----- DATA TO EXAMINE -----
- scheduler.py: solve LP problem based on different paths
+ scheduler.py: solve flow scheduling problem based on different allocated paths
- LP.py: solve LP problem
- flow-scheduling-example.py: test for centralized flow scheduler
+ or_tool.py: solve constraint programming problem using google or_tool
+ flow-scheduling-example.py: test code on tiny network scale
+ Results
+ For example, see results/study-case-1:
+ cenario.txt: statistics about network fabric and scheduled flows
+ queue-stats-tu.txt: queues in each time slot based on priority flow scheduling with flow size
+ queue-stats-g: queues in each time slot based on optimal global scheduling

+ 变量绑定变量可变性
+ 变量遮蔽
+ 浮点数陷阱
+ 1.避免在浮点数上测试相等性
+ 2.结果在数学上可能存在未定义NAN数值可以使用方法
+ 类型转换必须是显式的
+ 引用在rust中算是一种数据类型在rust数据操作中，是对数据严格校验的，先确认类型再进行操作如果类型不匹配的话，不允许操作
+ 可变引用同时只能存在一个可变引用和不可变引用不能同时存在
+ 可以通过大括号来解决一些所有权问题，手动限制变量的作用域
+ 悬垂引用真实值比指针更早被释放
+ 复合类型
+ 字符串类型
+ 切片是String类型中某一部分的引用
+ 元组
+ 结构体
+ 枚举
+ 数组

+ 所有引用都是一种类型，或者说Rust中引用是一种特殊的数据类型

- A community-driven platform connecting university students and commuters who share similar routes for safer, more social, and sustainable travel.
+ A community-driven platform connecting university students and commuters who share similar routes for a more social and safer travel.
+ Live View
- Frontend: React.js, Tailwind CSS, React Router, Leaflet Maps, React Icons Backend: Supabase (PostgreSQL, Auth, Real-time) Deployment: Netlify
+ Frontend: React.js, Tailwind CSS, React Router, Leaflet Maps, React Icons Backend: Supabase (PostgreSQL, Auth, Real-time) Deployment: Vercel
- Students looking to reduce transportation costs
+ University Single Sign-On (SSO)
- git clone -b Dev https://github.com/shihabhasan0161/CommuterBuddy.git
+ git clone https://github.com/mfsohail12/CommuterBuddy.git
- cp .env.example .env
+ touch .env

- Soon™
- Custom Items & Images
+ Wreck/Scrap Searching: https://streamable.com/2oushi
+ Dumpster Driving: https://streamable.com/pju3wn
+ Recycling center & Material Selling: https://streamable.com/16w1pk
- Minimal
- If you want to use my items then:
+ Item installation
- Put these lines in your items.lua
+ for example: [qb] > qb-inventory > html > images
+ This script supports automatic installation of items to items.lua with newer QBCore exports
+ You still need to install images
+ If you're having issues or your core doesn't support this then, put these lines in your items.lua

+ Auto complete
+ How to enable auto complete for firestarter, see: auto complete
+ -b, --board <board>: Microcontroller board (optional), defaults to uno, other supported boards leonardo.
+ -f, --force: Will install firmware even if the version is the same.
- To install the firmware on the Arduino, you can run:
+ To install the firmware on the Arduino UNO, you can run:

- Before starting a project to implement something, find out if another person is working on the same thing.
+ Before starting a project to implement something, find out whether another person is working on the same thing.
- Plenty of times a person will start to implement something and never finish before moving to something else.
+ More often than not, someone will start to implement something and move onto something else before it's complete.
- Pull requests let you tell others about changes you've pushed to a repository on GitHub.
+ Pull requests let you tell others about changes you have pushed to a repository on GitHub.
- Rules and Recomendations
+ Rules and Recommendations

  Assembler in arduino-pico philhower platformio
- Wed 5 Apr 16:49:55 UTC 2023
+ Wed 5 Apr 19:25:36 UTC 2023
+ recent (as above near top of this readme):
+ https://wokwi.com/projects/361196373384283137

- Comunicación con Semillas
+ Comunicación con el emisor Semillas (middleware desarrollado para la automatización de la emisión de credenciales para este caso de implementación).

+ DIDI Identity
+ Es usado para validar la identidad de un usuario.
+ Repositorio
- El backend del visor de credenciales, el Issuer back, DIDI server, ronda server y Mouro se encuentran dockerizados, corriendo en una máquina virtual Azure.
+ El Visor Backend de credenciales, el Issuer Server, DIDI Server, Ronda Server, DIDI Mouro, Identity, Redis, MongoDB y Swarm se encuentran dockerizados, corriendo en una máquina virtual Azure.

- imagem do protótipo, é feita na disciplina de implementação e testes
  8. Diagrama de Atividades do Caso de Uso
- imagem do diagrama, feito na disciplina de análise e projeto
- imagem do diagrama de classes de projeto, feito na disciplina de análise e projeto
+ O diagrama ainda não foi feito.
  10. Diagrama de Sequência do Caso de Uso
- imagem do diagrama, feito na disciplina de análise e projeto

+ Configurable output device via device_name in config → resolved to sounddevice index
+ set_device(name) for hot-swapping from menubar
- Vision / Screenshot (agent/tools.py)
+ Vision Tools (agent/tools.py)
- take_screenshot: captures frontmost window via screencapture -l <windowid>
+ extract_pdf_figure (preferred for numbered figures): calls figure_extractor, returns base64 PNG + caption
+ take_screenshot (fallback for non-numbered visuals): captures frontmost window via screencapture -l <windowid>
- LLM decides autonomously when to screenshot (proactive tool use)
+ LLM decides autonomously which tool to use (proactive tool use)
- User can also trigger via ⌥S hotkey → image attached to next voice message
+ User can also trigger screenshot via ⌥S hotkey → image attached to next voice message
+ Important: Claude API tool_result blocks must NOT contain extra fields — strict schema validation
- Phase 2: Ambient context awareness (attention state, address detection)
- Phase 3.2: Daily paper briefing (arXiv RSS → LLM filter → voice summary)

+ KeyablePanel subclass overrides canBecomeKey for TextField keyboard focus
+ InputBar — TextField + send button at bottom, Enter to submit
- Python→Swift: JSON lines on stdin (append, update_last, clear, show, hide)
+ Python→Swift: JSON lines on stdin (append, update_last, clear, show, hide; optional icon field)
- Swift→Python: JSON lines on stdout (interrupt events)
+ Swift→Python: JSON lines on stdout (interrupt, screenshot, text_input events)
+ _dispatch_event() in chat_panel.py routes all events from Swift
-----
* WHAT YOU NEED TO DO:
Copy the lines of the data above exactly as written, beginning with the line containing "Rules and Recommendations" and ending with the line containing "- El backend", and leave out all other lines.

* EXERCISE RESULT:
+ Rules and Recommendations

  Assembler in arduino-pico philhower platformio
- Wed 5 Apr 16:49:55 UTC 2023
+ Wed 5 Apr 19:25:36 UTC 2023
+ recent (as above near top of this readme):
+ https://wokwi.com/projects/361196373384283137

- Comunicación con Semillas
+ Comunicación con el emisor Semillas (middleware desarrollado para la automatización de la emisión de credenciales para este caso de implementación).

+ DIDI Identity
+ Es usado para validar la identidad de un usuario.
+ Repositorio
- El backend del visor de credenciales, el Issuer back, DIDI server, ronda server y Mouro se encuentran dockerizados, corriendo en una máquina virtual Azure.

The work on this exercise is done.